Peningkatan Kapasitas Pengelola Website Desa Berbasis OpenSID melalui Pelatihan dan Pendampingan: Studi Kasus Pekon Podomoro
Studi Kasus Pekon Podomoro
Kata Kunci:
OpenSID, pengabdian masyarakat, pelatihan pengelola website desa, kualitas informasi publik, ISO/IEC 25010, Heuristic EvaluationAbstrak
Website desa berbasis OpenSID di Pekon Podomoro, Kabupaten Pringsewu, Lampung, telah menyediakan fitur Layanan Mandiri, Transparansi APBDes, Lapak Desa, dan Demografi.
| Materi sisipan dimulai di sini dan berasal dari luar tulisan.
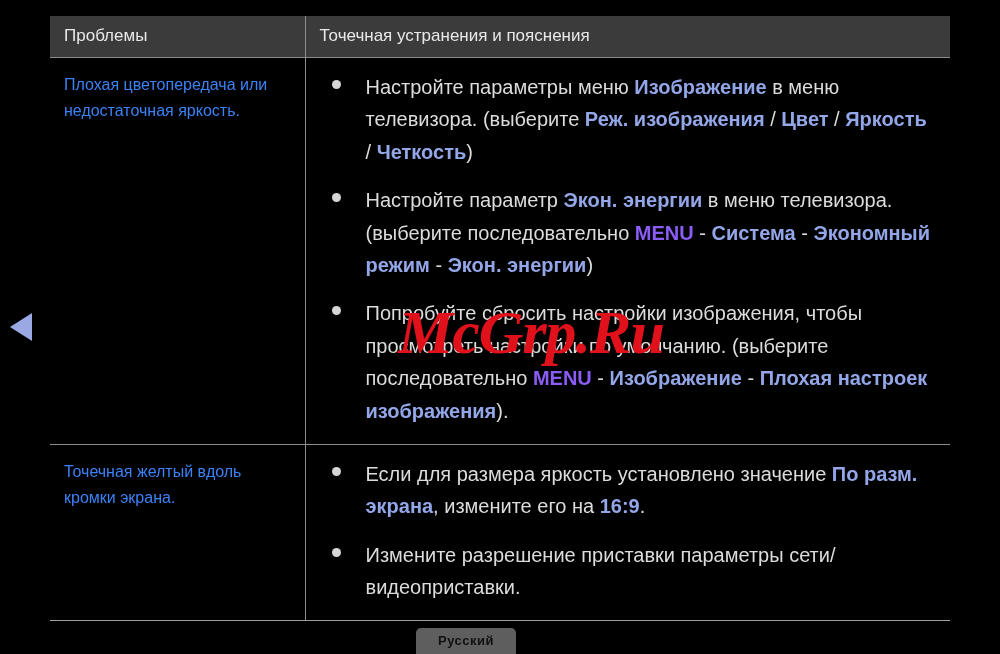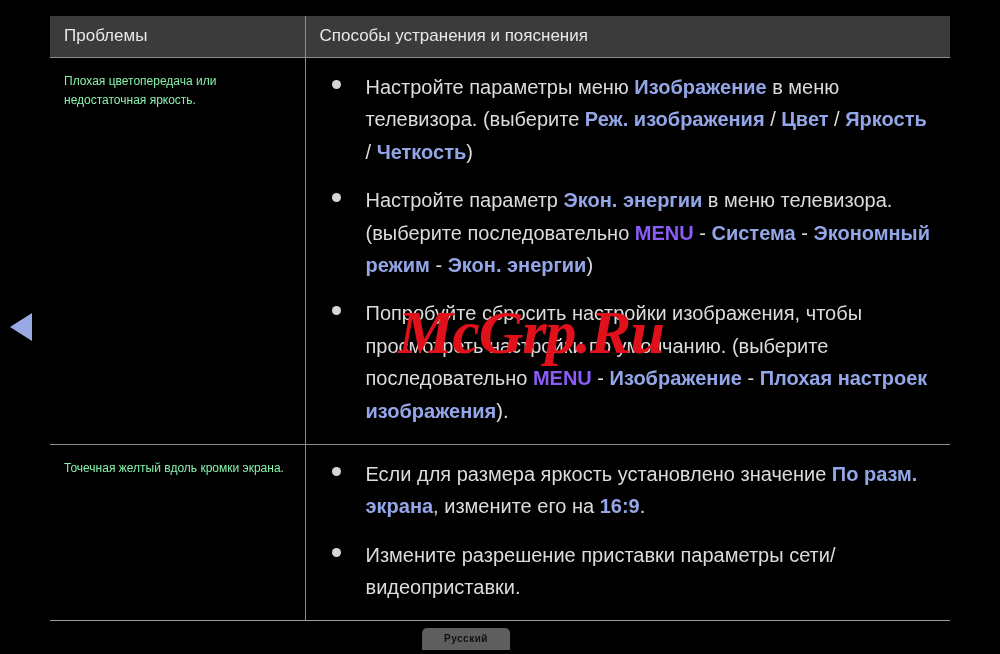--- a/index.html
+++ b/index.html
@@ -74,23 +74,23 @@
 
   tbody td {
     vertical-align: top;
     border-bottom: 1px solid #8c8c8c;
     background: #000;
   }
   tbody tr:last-child td { border-bottom: 1px solid #9e9e9e; }
   tbody td.prob {
     border-right: 1px solid #8c8c8c;
     padding: 14px 12px 16px 14px;
-    font-size: 12px;
+    font-size: 16px;
     line-height: 1.62;
-    color: #86efac;
+    color: #3b82f6;
     margin-top: 16px;
   }
   tbody td.sol {
     padding: 13px 14px 15px 14px;
     font-size: 20px;
     line-height: 1.62;
     color: #dcdcdc;
   }
 
   
@@ -138,21 +138,21 @@
   }
 
   
   .lang-chip {
     position: absolute;
     left: 50%;
     transform: translateX(-50%);
     top: 628px;
     background: #5e5e5e;
     color: #111;
-    font-size: 10px;
+    font-size: 13px;
     font-weight: bold;
     padding: 5px 22px 6px 22px;
     border-radius: 5px 5px 0 0;
     letter-spacing: 0.5px;
   }
 </style>
 </head>
 <body>
 
 <div id="screen">
@@ -163,21 +163,21 @@
 
   <div class="table-wrap">
     <table class="tbl">
       <colgroup>
           <col class="c1">
           <col class="c2">
         </colgroup>
       <thead>
         <tr>
           <th class="h1">Проблемы</th>
-          <th class="h2">Способы устранения и пояснения</th>
+          <th class="h2">Точечная устранения и пояснения</th>
         </tr>
       </thead>
       <tbody id="tbody">
           <tr>
             <td class="prob">Плохая цветопередача или недостаточная яркость.</td>
             <td class="sol">
               <ul class="bullets">
                 <li><span class="dot"></span><span class="sep">Настройте параметры меню </span><span class="hl">Изображение</span><span class="sep"> в меню телевизора. (выберите </span><span class="hl">Реж. изображения</span><span class="sep"> / </span><span class="hl">Цвет</span><span class="sep"> / </span><span class="hl">Яркость</span><span class="sep"> / </span><span class="hl">Четкость</span><span class="sep">)</span></li>
                 <li><span class="dot"></span><span class="sep">Настройте параметр </span><span class="hl">Экон. энергии</span><span class="sep"> в меню телевизора. (выберите последовательно </span><span class="wb">MENU</span><span class="sep"> - </span><span class="hl">Система</span><span class="sep"> - </span><span class="hl">Экономный режим</span><span class="sep"> - </span><span class="hl">Экон. энергии</span><span class="sep">)</span></li>
                 <li><span class="dot"></span><span class="sep">Попробуйте сбросить настройки изображения, чтобы просмотреть настройки по умолчанию. (выберите последовательно </span><span class="wb">MENU</span><span class="sep"> - </span><span class="hl">Изображение</span><span class="sep"> - </span><span class="hl">Плохая настроек изображения</span><span class="sep">).</span></li>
Evaluasi berbasis inspeksi menggunakan ISO/IEC 25010:2023 dan Heuristic Evaluation menemukan isu pada navigasi, bantuan prosedural, kualitas informasi, dan keamanan data warga [1]. Kegiatan pengabdian ini bertujuan meningkatkan kapasitas pengelola website melalui pelatihan workshop dua sesi dan pendampingan implementasi rekomendasi perbaikan prioritas. Metode mencakup workshop tatap muka, pendampingan intensif, serta evaluasi pre-test dan post-test. Hasil menunjukkan peningkatan rata-rata skor pemahaman peserta dari 45 menjadi 81,4 (skala 100), serta keberhasilan implementasi empat quick wins prioritas tinggi: halaman Panduan Layanan Mandiri, kebijakan privasi, dokumen pendukung APBDes, dan SOP konten Lapak Desa. Kegiatan ini berkontribusi pada peningkatan kualitas layanan informasi publik, transparansi anggaran, dan keamanan data di tingkat pekon.